"""

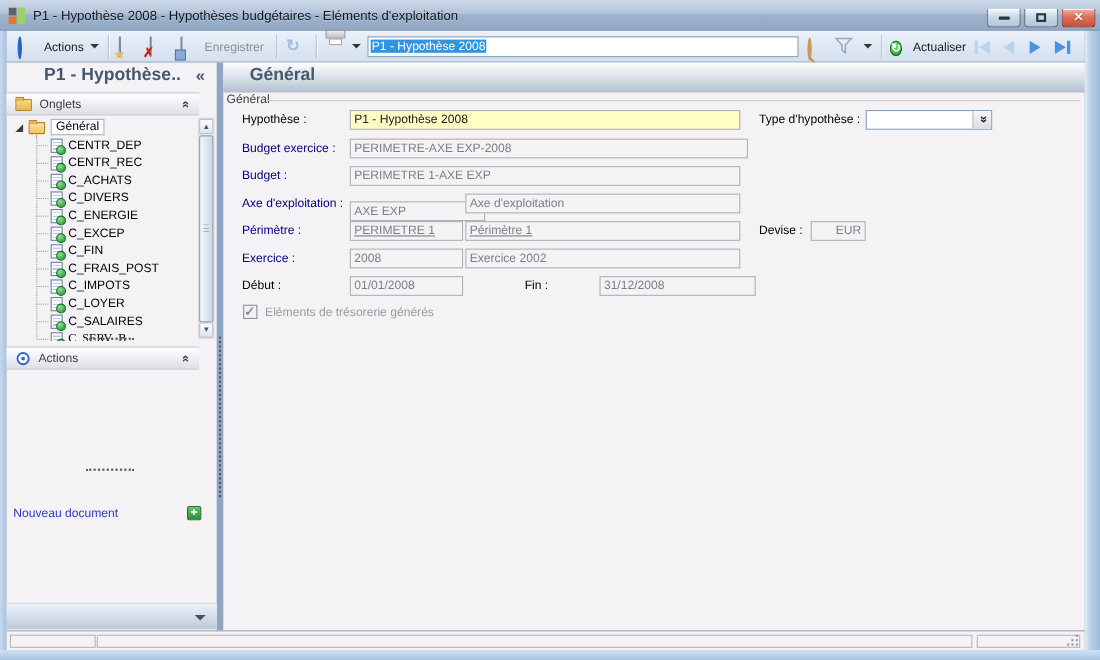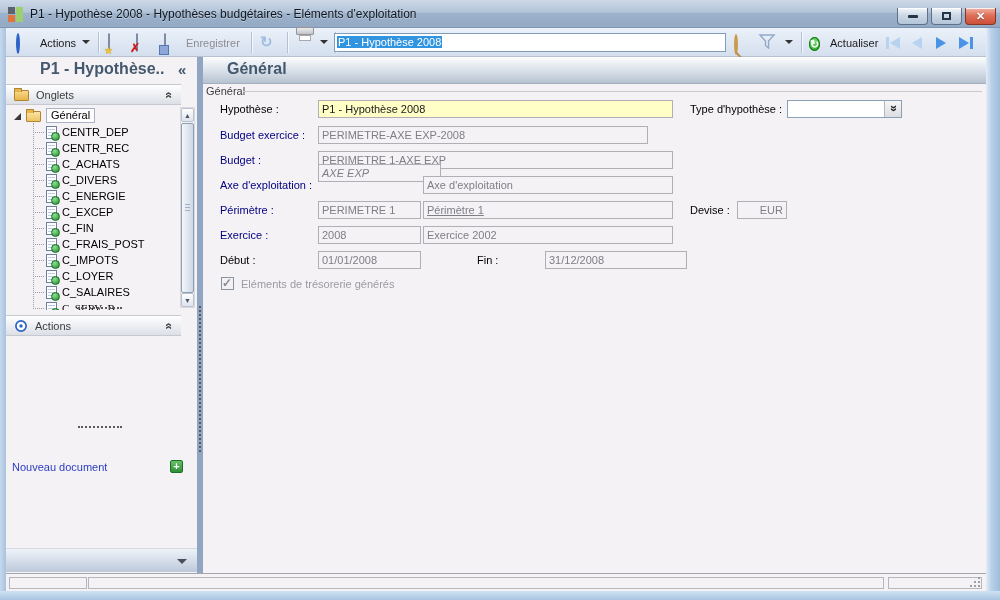--- a/index.html
+++ b/index.html
@@ -358,7 +358,7 @@
   </div>
 
   <span class="flabel navy" style="left:17px; top:72px;">Budget exercice :</span>
-  <div class="inp" style="left:115px; top:69px; width:330px;">PERIMETRE-AXE EXP-2008</div>
+  <div class="inp" style="left:115px; top:69px; width:362px;">PERIMETRE-AXE EXP-2008</div>
 
   <span class="flabel navy" style="left:17px; top:97px;">Budget :</span>
   <div class="inp" style="left:115px; top:94px; width:355px;">PERIMETRE 1-AXE EXP</div>

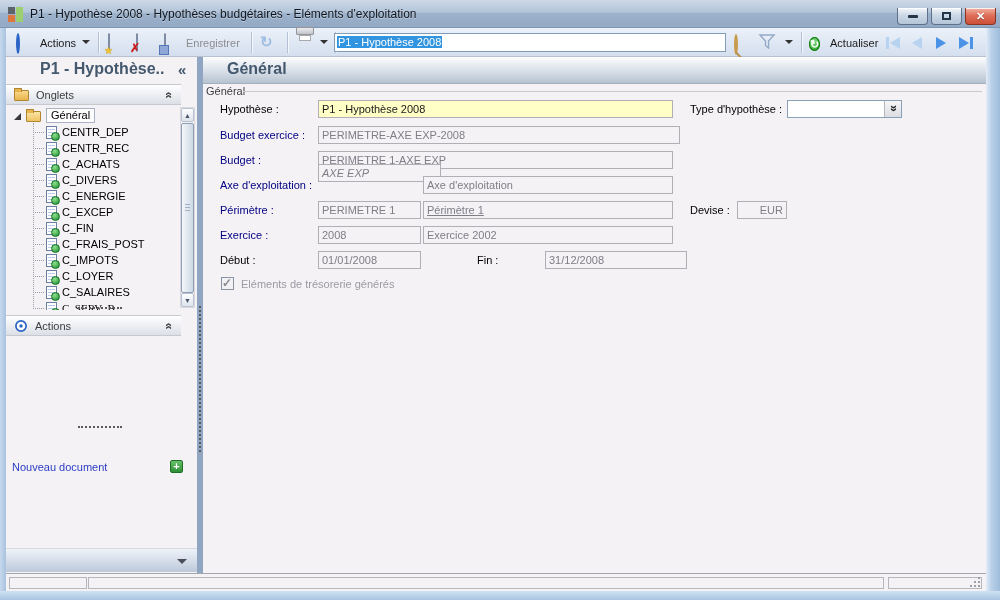--- a/index.html
+++ b/index.html
@@ -364,7 +364,7 @@
   <div class="inp" style="left:115px; top:94px; width:355px;">PERIMETRE 1-AXE EXP</div>
 
   <span class="flabel navy" style="left:17px; top:122px;">Axe d'exploitation :</span>
-  <div class="inp" style="left:115px; top:107px; width:123px;font-style:italic;">AXE EXP</div>
+  <div class="inp" style="left:115px; top:126px; width:123px;">AXE EXP</div>
   <div class="inp" style="left:220px; top:119px; width:250px;">Axe d'exploitation</div>
 
   <span class="flabel navy" style="left:17px; top:147px;">Périmètre :</span>

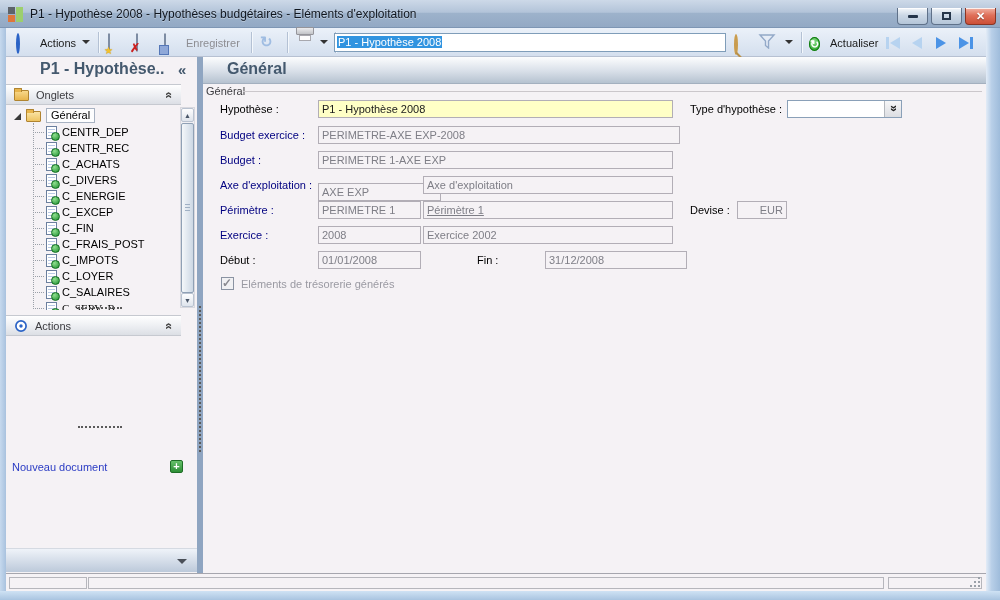--- a/index.html
+++ b/index.html
@@ -368,7 +368,7 @@
   <div class="inp" style="left:220px; top:119px; width:250px;">Axe d'exploitation</div>
 
   <span class="flabel navy" style="left:17px; top:147px;">Périmètre :</span>
-  <div class="inp" style="left:115px; top:144px; width:103px;">PERIMETRE 1</div>
+  <div class="inp" style="left:115px; top:144px; width:103px;text-decoration:underline;">PERIMETRE 1</div>
   <div class="inp" style="left:220px; top:144px; width:250px;text-decoration:underline;">Périmètre 1</div>
   <span class="flabel" style="left:487px; top:147px;">Devise :</span>
   <div class="inp" style="left:534px; top:144px; width:50px;text-align:right;">EUR</div>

"""

-- Assigned task --
Leave images out of the retyped records; keep all else exact.

-- Response to this exercise --
--- a/index.html
+++ b/index.html
@@ -358,7 +358,7 @@
   </div>
 
   <span class="flabel navy" style="left:17px; top:72px;">Budget exercice :</span>
-  <div class="inp" style="left:115px; top:69px; width:330px;">PERIMETRE-AXE EXP-2008</div>
+  <div class="inp" style="left:115px; top:69px; width:362px;">PERIMETRE-AXE EXP-2008</div>
 
   <span class="flabel navy" style="left:17px; top:97px;">Budget :</span>
   <div class="inp" style="left:115px; top:94px; width:355px;">PERIMETRE 1-AXE EXP</div>

--- a/index.html
+++ b/index.html
@@ -364,7 +364,7 @@
   <div class="inp" style="left:115px; top:94px; width:355px;">PERIMETRE 1-AXE EXP</div>
 
   <span class="flabel navy" style="left:17px; top:122px;">Axe d'exploitation :</span>
-  <div class="inp" style="left:115px; top:107px; width:123px;font-style:italic;">AXE EXP</div>
+  <div class="inp" style="left:115px; top:126px; width:123px;">AXE EXP</div>
   <div class="inp" style="left:220px; top:119px; width:250px;">Axe d'exploitation</div>
 
   <span class="flabel navy" style="left:17px; top:147px;">Périmètre :</span>

--- a/index.html
+++ b/index.html
@@ -368,7 +368,7 @@
   <div class="inp" style="left:220px; top:119px; width:250px;">Axe d'exploitation</div>
 
   <span class="flabel navy" style="left:17px; top:147px;">Périmètre :</span>
-  <div class="inp" style="left:115px; top:144px; width:103px;">PERIMETRE 1</div>
+  <div class="inp" style="left:115px; top:144px; width:103px;text-decoration:underline;">PERIMETRE 1</div>
   <div class="inp" style="left:220px; top:144px; width:250px;text-decoration:underline;">Périmètre 1</div>
   <span class="flabel" style="left:487px; top:147px;">Devise :</span>
   <div class="inp" style="left:534px; top:144px; width:50px;text-align:right;">EUR</div>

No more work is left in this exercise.